(Items listed in a dataset)
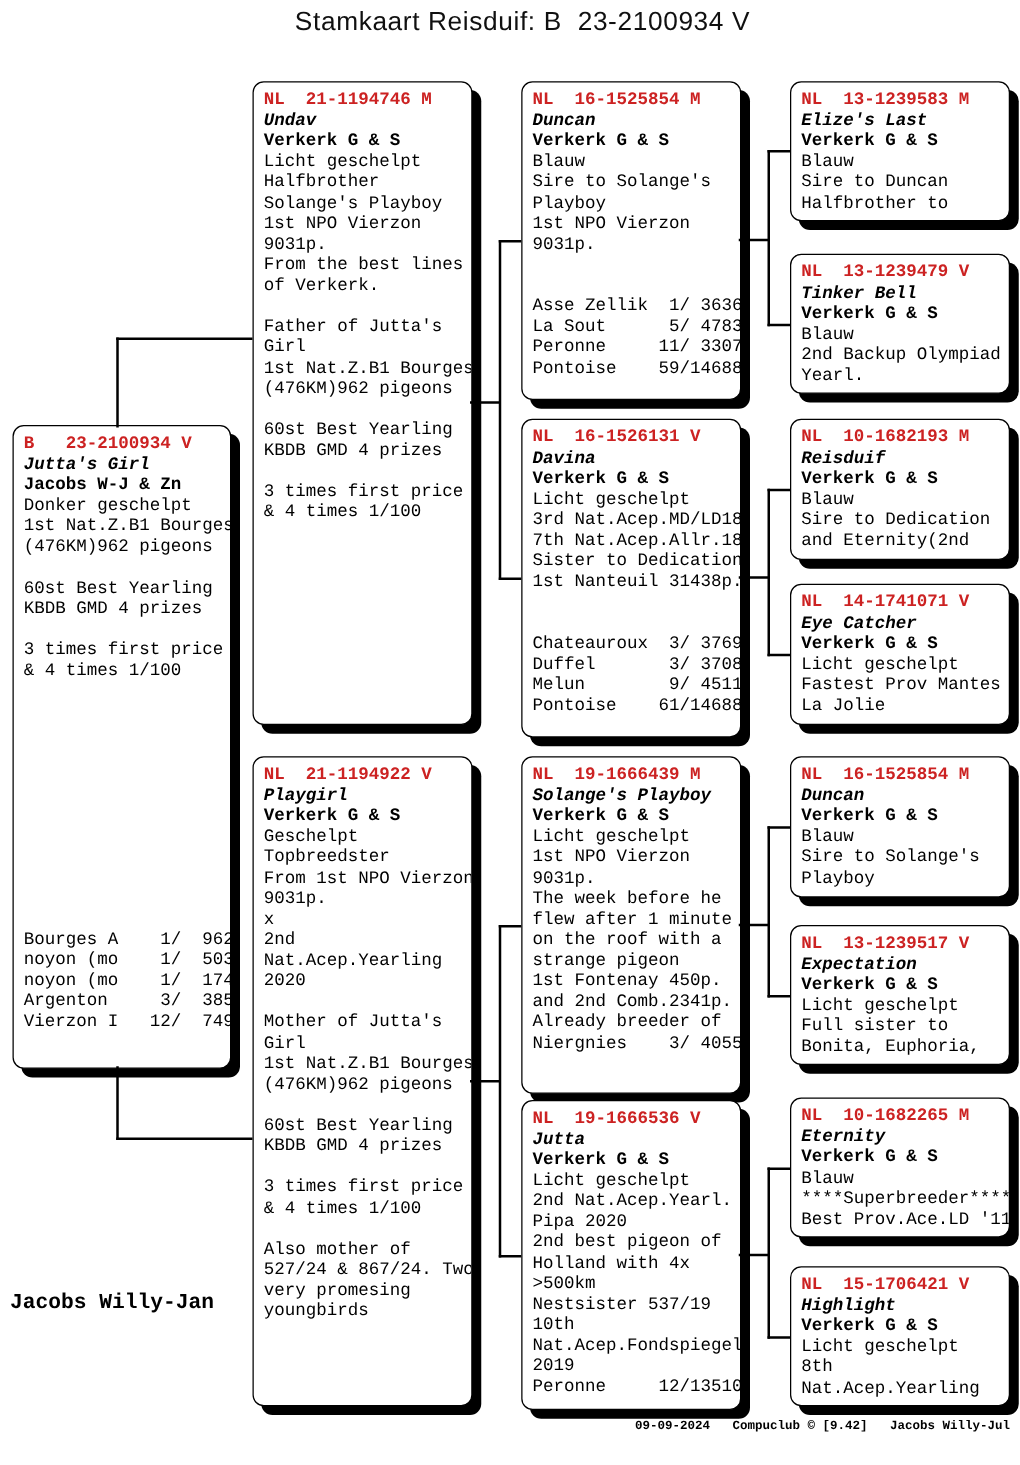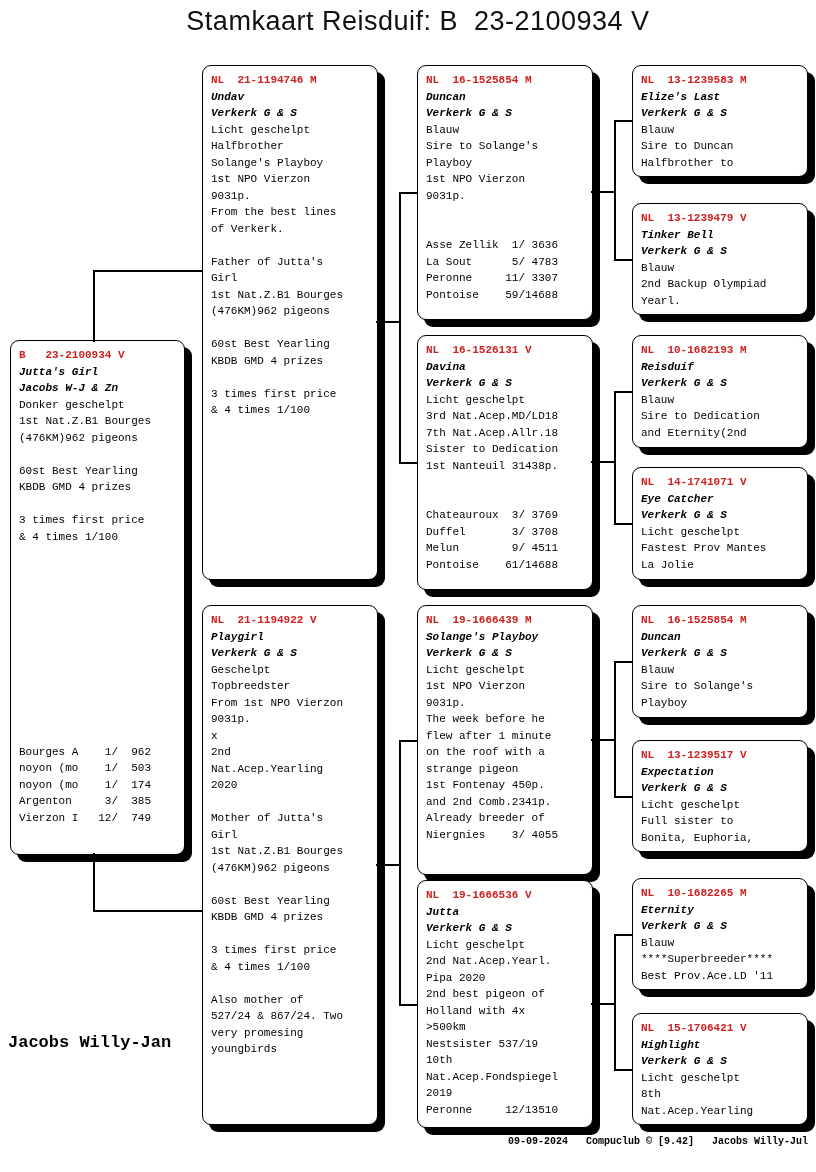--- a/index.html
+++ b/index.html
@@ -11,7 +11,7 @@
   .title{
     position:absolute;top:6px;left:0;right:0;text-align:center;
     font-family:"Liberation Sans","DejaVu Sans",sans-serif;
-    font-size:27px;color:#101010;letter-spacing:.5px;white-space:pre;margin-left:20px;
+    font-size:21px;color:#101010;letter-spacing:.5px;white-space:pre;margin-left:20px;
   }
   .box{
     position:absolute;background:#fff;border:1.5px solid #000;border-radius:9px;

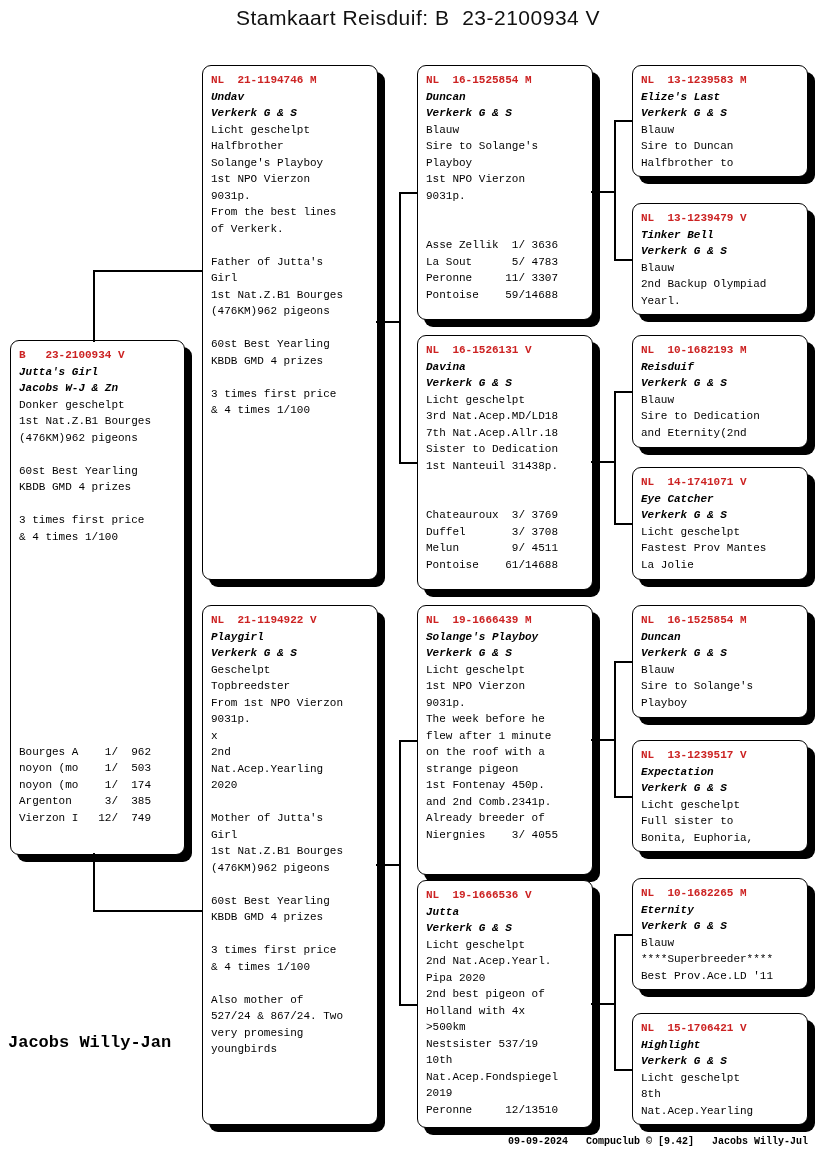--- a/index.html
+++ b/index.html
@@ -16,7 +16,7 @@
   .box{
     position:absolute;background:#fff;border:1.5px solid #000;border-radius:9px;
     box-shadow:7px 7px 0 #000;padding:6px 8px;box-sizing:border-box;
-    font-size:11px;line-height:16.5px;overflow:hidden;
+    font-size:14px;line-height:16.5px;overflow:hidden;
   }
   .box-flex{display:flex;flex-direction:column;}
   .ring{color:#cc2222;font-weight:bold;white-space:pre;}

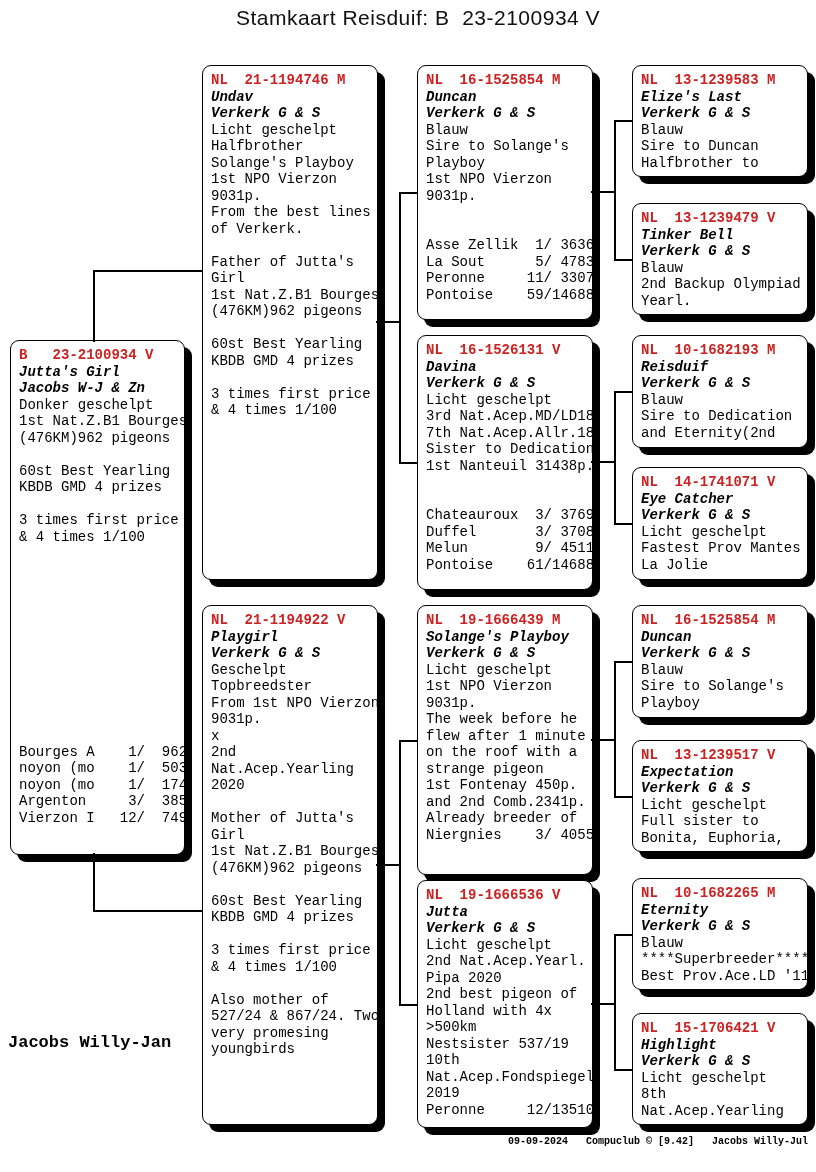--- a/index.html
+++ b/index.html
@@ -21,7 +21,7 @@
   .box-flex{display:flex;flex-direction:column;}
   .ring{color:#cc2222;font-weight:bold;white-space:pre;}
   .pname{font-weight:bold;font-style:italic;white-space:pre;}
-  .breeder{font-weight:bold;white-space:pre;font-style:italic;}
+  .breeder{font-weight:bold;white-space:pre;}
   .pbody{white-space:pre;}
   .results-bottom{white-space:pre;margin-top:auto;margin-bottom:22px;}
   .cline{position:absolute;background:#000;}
---
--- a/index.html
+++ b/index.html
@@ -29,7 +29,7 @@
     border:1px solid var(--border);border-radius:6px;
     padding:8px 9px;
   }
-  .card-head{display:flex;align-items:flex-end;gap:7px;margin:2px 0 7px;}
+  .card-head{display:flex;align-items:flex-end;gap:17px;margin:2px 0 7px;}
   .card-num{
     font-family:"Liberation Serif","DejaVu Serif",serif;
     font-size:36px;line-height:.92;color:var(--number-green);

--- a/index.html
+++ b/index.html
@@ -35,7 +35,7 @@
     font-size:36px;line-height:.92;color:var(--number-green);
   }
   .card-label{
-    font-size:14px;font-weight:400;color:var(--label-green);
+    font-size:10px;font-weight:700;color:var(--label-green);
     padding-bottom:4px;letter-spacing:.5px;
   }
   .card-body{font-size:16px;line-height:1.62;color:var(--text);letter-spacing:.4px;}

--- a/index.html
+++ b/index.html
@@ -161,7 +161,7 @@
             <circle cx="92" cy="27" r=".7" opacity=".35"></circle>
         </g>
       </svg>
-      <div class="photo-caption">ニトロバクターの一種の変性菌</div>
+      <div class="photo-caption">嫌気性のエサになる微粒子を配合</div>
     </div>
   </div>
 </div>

_What you are asked to do_: Line count for the string "family": state how many lines in the data contain it, and output nothing else.

_Solution_: 2